(Beginning of Dataset entries)

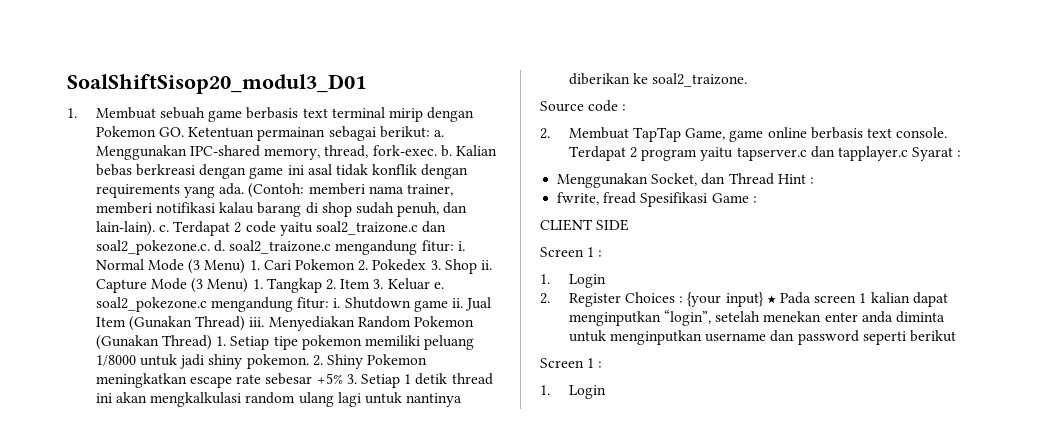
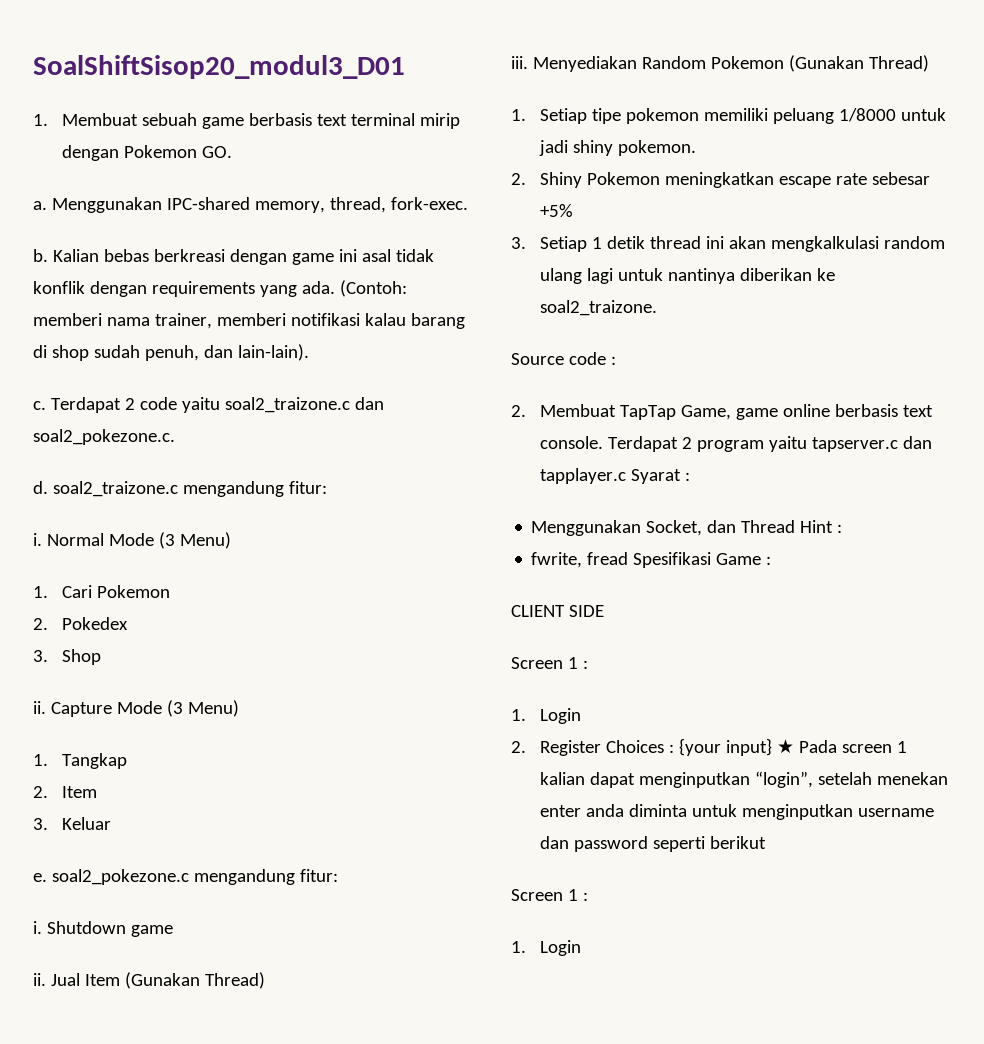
- 1. Membuat sebuah game berbasis text terminal mirip dengan Pokemon GO. Ketentuan permainan sebagai berikut: a.
+ 1. Membuat sebuah game berbasis text terminal mirip dengan Pokemon GO.
+ a.
- Menggunakan IPC-shared memory, thread, fork-exec. b.
+ Menggunakan IPC-shared memory, thread, fork-exec.
+ b.
- (Contoh: memberi nama trainer, memberi notifikasi kalau barang di shop sudah penuh, dan lain-lain). c.
+ (Contoh: memberi nama trainer, memberi notifikasi kalau barang di shop sudah penuh, dan lain-lain).
+ c.
- Terdapat 2 code yaitu soal2_traizone.c dan soal2_pokezone.c. d. soal2_traizone.c mengandung fitur: i.
+ Terdapat 2 code yaitu soal2_traizone.c dan soal2_pokezone.c.
+ d. soal2_traizone.c mengandung fitur:
+ i.
- Normal Mode (3 Menu) 1. Cari Pokemon 2. Pokedex 3. Shop ii.
+ Normal Mode (3 Menu)
+ 1. Cari Pokemon
+ 2. Pokedex
+ 3. Shop
+ ii.
- Capture Mode (3 Menu) 1. Tangkap 2. Item 3. Keluar e. soal2_pokezone.c mengandung fitur: i.
+ Capture Mode (3 Menu)
+ 1. Tangkap
+ 2. Item
+ 3. Keluar
+ e. soal2_pokezone.c mengandung fitur:
+ i.
- Shutdown game ii.
+ Shutdown game
+ ii.
- Jual Item (Gunakan Thread) iii.
+ Jual Item (Gunakan Thread)
+ iii.
- Menyediakan Random Pokemon (Gunakan Thread) 1. Setiap tipe pokemon memiliki peluang 1/8000 untuk jadi shiny pokemon. 2. Shiny Pokemon meningkatkan escape rate sebesar +5% 3. Setiap 1 detik thread ini akan mengkalkulasi random ulang lagi untuk nantinya diberikan ke soal2_traizone.
+ Menyediakan Random Pokemon (Gunakan Thread)
+ 1. Setiap tipe pokemon memiliki peluang 1/8000 untuk jadi shiny pokemon.
+ 2. Shiny Pokemon meningkatkan escape rate sebesar +5%
+ 3. Setiap 1 detik thread ini akan mengkalkulasi random ulang lagi untuk nantinya diberikan ke soal2_traizone.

(End of Dataset entries)

# What is needed
Show me every line of the entries above that holds "diberikan".

# Answer to this exercise
- Menyediakan Random Pokemon (Gunakan Thread) 1. Setiap tipe pokemon memiliki peluang 1/8000 untuk jadi shiny pokemon. 2. Shiny Pokemon meningkatkan escape rate sebesar +5% 3. Setiap 1 detik thread ini akan mengkalkulasi random ulang lagi untuk nantinya diberikan ke soal2_traizone.
+ 3. Setiap 1 detik thread ini akan mengkalkulasi random ulang lagi untuk nantinya diberikan ke soal2_traizone.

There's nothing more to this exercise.